Уже темнеет. Все чаще рвутся на поле снаряды. Неумолимо растет на севере зардевшаяся стена; сотрясаемая яркими вспышками и отдаленным гулом сраженья, она становится все более отчетливой и угрожающей. Регулировщик как в воду канул. Но на площади по-прежнему топчется и колышется от взаимных пинков внушительная кучка жаждущих, подстегивая друг друга криками и приступами ярости. Бройер спотыкается и видит вещмешок, присыпанный снегом. Поднимает – внутри ничего съедобного, зато носки и какое-никакое белье. Он берет трофеи с собой. Теперь это опять важно. Равнодушно идет мимо волнующейся толпы. Улавливает краем уха возбужденные разговоры:
– Ну конечно!
– Он же обещал!
– Да бросьте вы, ни одна сука больше не прилетит! Нас, как всегда, обморочили.
– А если я скажу: дескать, сегодня ночью по плану сюда прибудут еще пятьдесят “юнкерсов”?
– Тогда какого лешего вы тут толчетесь!
Под ноги Бройеру валится человек. Тот подхватывает его, помогает подняться. Кто-то из солдат тоже приходит на выручку.
– Господин лейтенант! – взывает к упавшему. – Только не раскисайте, господин лейтенант! Не теперь, осталось всего-ничего.
Взгляд Бройера прикован к войлочным сапогам лейтенанта, медленно поднимает он глаза. О господи, это ж…
– Дирк! – кричит он и хватает за плечи лейтенанта, который едва держится на ногах. – Дирк, старина, ты ли это!
Но Дирк, похоже, невменяем. Беспомощно болтается голова из стороны в сторону, с губ не слетает ни слова.
– Послушайте, – тихо обращается Бройер к человеку, по-видимому, приставленному к лейтенанту. – Здесь больше нет смысла… Нужно идти в Сталинград!
Человек растерянно таращится на Бройера.
– Хотите сказать, что…
– Вы же сами видите! – Бройер кивает в сторону огненного зарева на севере.
Они берут лейтенанта под руки и тащат к дороге. Справа стоит грузовик, нагруженный доставленным по воздуху продовольствием. Какой-то человек подходит к часовым и шепчет им пару слов. После чего те вскидывают ружья за плечо и срываются с места, бросив машину и груз без присмотра.

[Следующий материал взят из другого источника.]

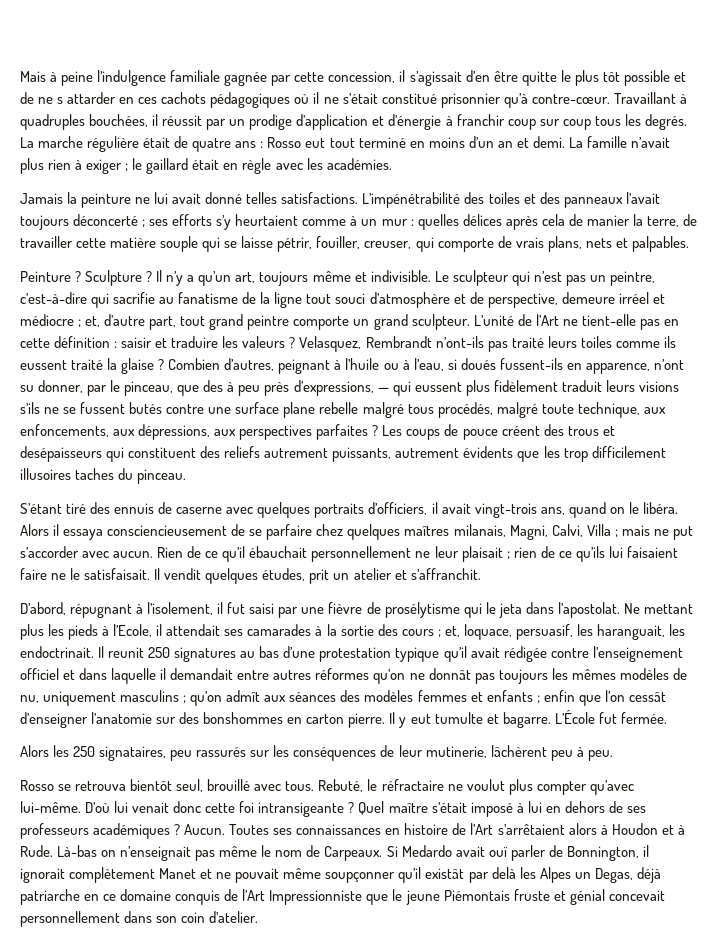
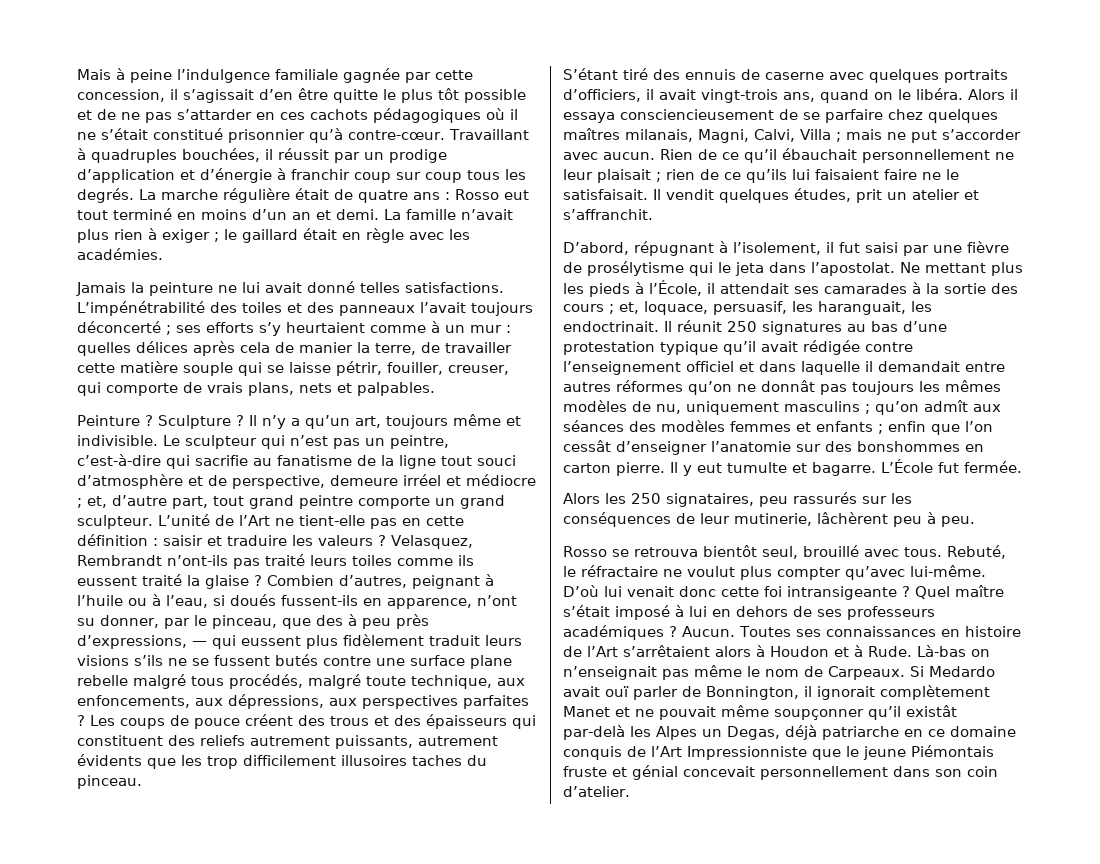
- Mais à peine l’indulgence familiale gagnée par cette concession, il s’agissait d’en être quitte le plus tôt possible et de ne s attarder en ces cachots pédagogiques où il ne s’était constitué prisonnier qu’à contre-cœur.
+ Mais à peine l’indulgence familiale gagnée par cette concession, il s’agissait d’en être quitte le plus tôt possible et de ne pas s’attarder en ces cachots pédagogiques où il ne s’était constitué prisonnier qu’à contre-cœur.
- Les coups de pouce créent des trous et desépaisseurs qui constituent des reliefs autrement puissants, autrement évidents que les trop difficilement illusoires taches du pinceau.
+ Les coups de pouce créent des trous et des épaisseurs qui constituent des reliefs autrement puissants, autrement évidents que les trop difficilement illusoires taches du pinceau.
- Ne mettant plus les pieds à l’Ecole, il attendait ses camarades à la sortie des cours ; et, loquace, persuasif, les haranguait, les endoctrinait.
+ Ne mettant plus les pieds à l’École, il attendait ses camarades à la sortie des cours ; et, loquace, persuasif, les haranguait, les endoctrinait.
- Il reunit 250 signatures au bas d’une protestation typique qu’il avait rédigée contre l’enseignement officiel et dans laquelle il demandait entre autres réformes qu’on ne donnât pas toujours les mêmes modèles de nu, uniquement masculins ; qu’on admît aux séances des modèles femmes et enfants ; enfin que l’on cessât d’enseigner l’anatomie sur des bonshommes en carton pierre.
+ Il réunit 250 signatures au bas d’une protestation typique qu’il avait rédigée contre l’enseignement officiel et dans laquelle il demandait entre autres réformes qu’on ne donnât pas toujours les mêmes modèles de nu, uniquement masculins ; qu’on admît aux séances des modèles femmes et enfants ; enfin que l’on cessât d’enseigner l’anatomie sur des bonshommes en carton pierre.
- Si Medardo avait ouï parler de Bonnington, il ignorait complètement Manet et ne pouvait même soupçonner qu’il existât par delà les Alpes un Degas, déjà patriarche en ce domaine conquis de l’Art Impressionniste que le jeune Piémontais fruste et génial concevait personnellement dans son coin d’atelier.
+ Si Medardo avait ouï parler de Bonnington, il ignorait complètement Manet et ne pouvait même soupçonner qu’il existât par-delà les Alpes un Degas, déjà patriarche en ce domaine conquis de l’Art Impressionniste que le jeune Piémontais fruste et génial concevait personnellement dans son coin d’atelier.

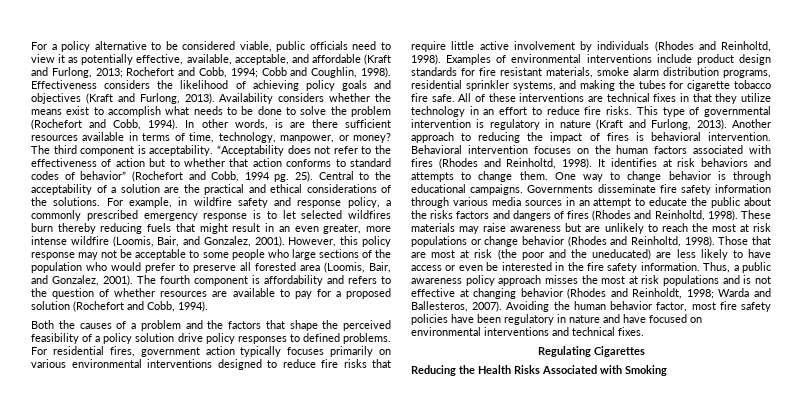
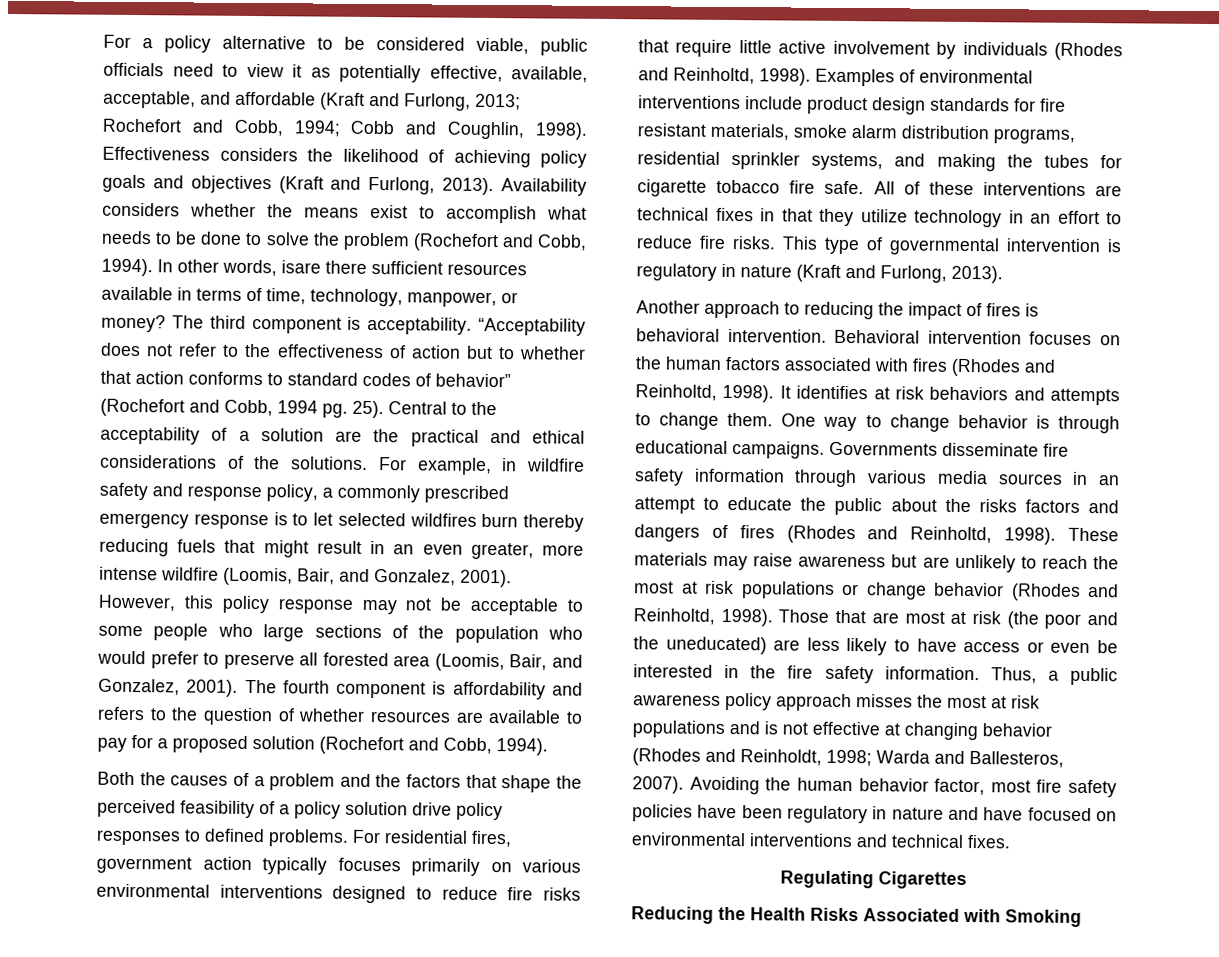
- In other words, is are there sufficient resources available in terms of time, technology, manpower, or money?
+ In other words, isare there sufficient resources available in terms of time, technology, manpower, or money?
- This type of governmental intervention is regulatory in nature (Kraft and Furlong, 2013). Another approach to reducing the impact of fires is behavioral intervention.
+ This type of governmental intervention is regulatory in nature (Kraft and Furlong, 2013).
+ Another approach to reducing the impact of fires is behavioral intervention.

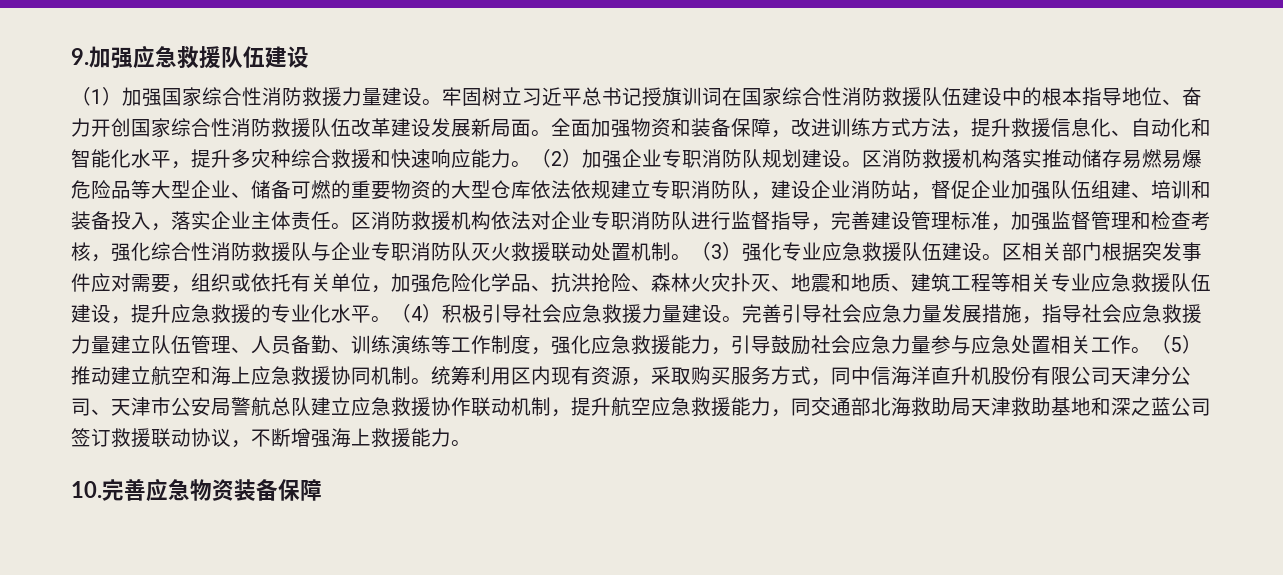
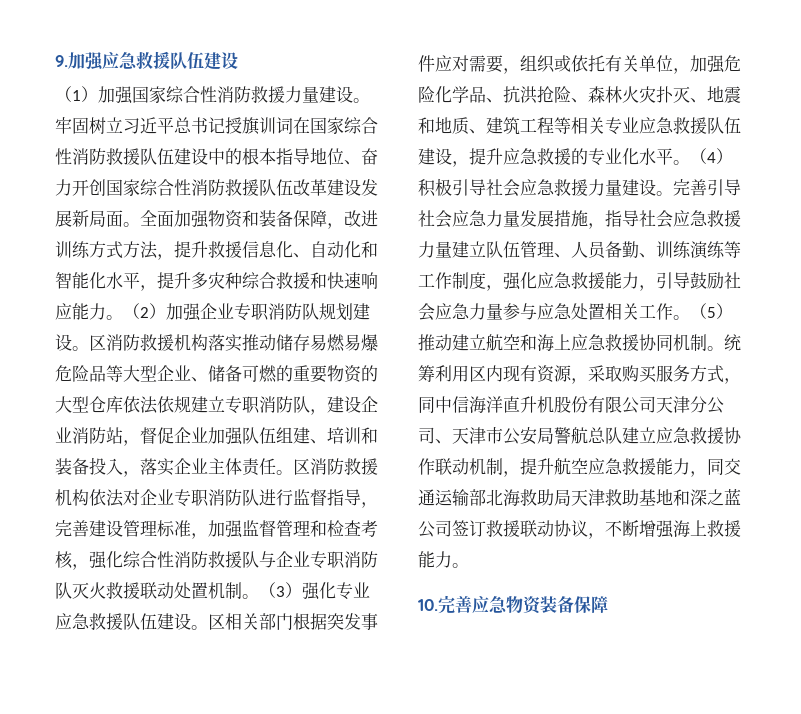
- 统筹利用区内现有资源，采取购买服务方式，同中信海洋直升机股份有限公司天津分公司、天津市公安局警航总队建立应急救援协作联动机制，提升航空应急救援能力，同交通部北海救助局天津救助基地和深之蓝公司签订救援联动协议，不断增强海上救援能力。
+ 统筹利用区内现有资源，采取购买服务方式，同中信海洋直升机股份有限公司天津分公司、天津市公安局警航总队建立应急救援协作联动机制，提升航空应急救援能力，同交通运输部北海救助局天津救助基地和深之蓝公司签订救援联动协议，不断增强海上救援能力。

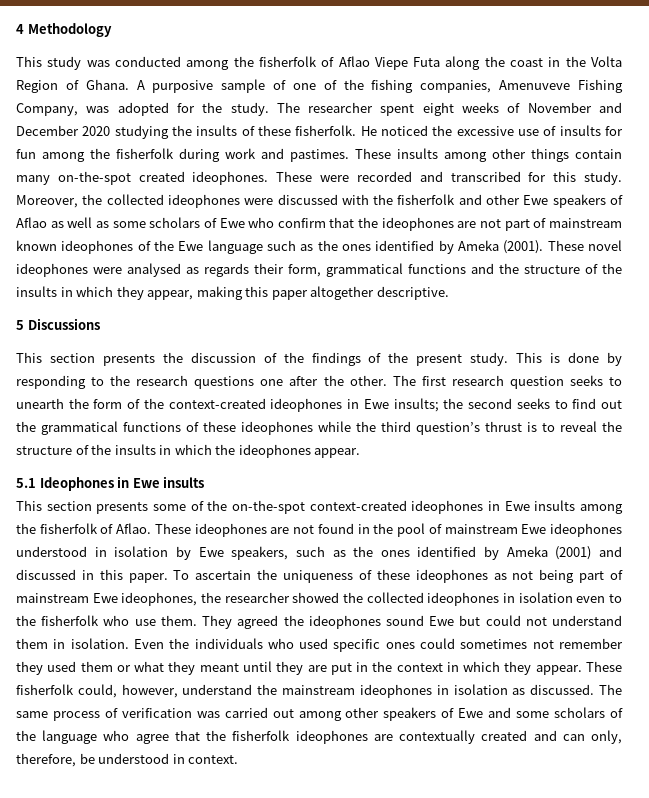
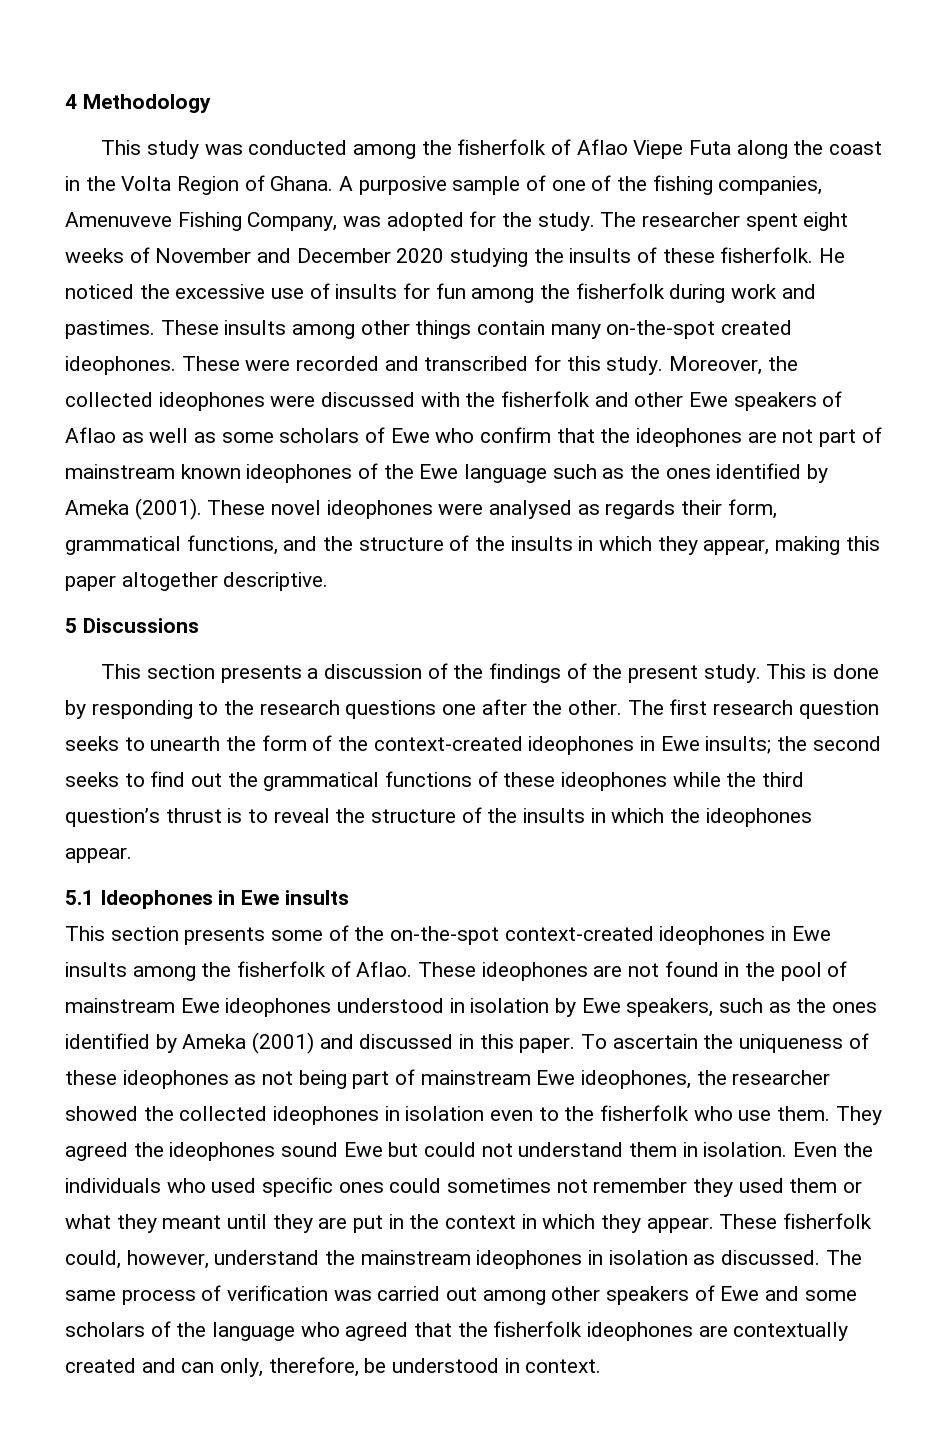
- These novel ideophones were analysed as regards their form, grammatical functions and the structure of the insults in which they appear, making this paper altogether descriptive.
+ These novel ideophones were analysed as regards their form, grammatical functions, and the structure of the insults in which they appear, making this paper altogether descriptive.
- This section presents the discussion of the findings of the present study.
+ This section presents a discussion of the findings of the present study.
- The same process of verification was carried out among other speakers of Ewe and some scholars of the language who agree that the fisherfolk ideophones are contextually created and can only, therefore, be understood in context.
+ The same process of verification was carried out among other speakers of Ewe and some scholars of the language who agreed that the fisherfolk ideophones are contextually created and can only, therefore, be understood in context.

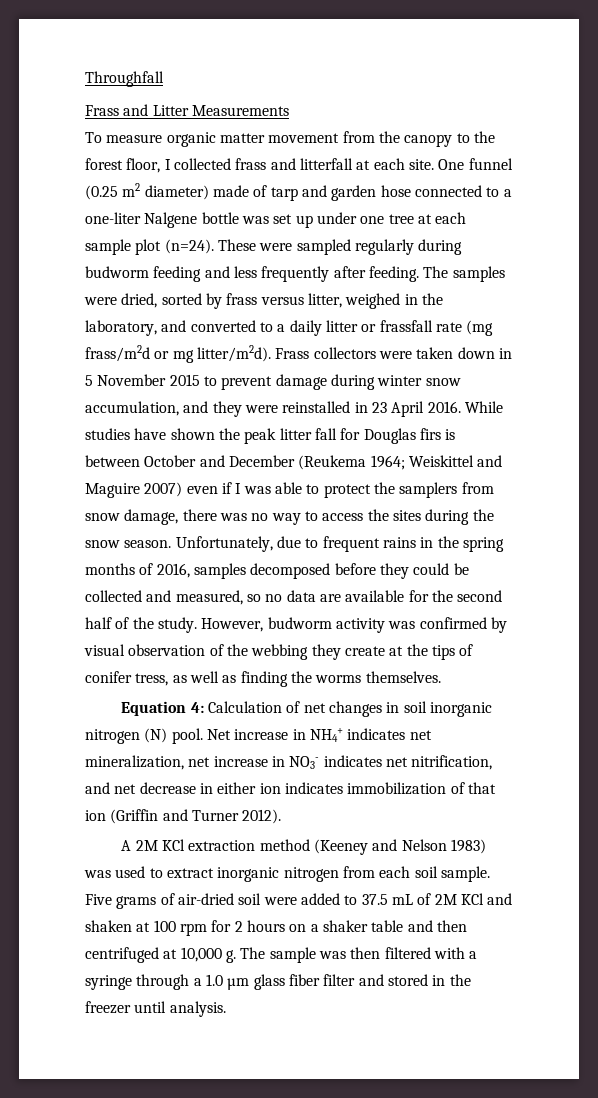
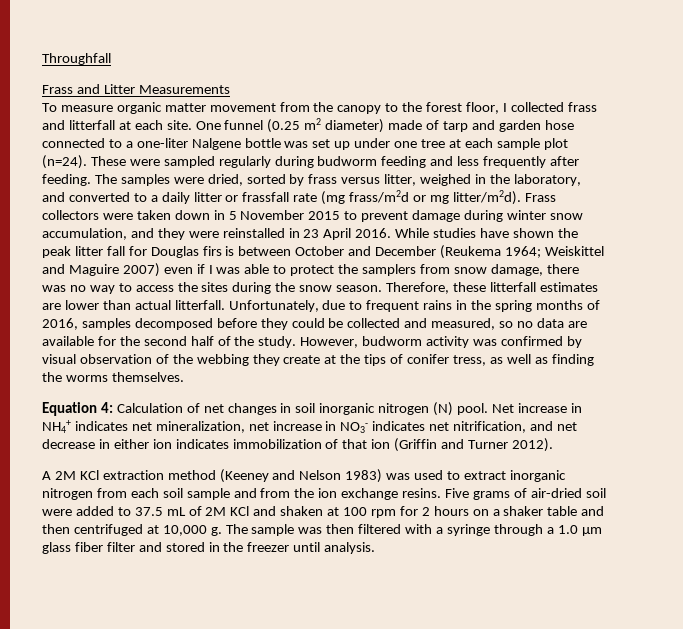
+ Therefore, these litterfall estimates are lower than actual litterfall.
- A 2M KCl extraction method (Keeney and Nelson 1983) was used to extract inorganic nitrogen from each soil sample.
+ A 2M KCl extraction method (Keeney and Nelson 1983) was used to extract inorganic nitrogen from each soil sample and from the ion exchange resins.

Спутник Дирка забирается в кузов и начинает сбрасывать консервы и упакованный хлеб. Бройер под завязку набивает вещмешок и широкие карманы припасами. С Дирком далеко не убежишь, дохлый номер. Ноги волочатся, как у паралитика. Где-то впереди дорога. Оттуда слышен шум и грохот двигателей. Бройер в последний раз оглядывается назад. Поглощенный тьмой аэродром кажется вымершим. Только вдали на фоне вспыхивающего огненно-красными зарницами неба четко вырисовывается неукротимая кричащая кучка. Чего они еще ждут? Чуда! Того самого чуда, на которое уповает про себя каждый, чудо-юнкерсов, обещавших прилететь.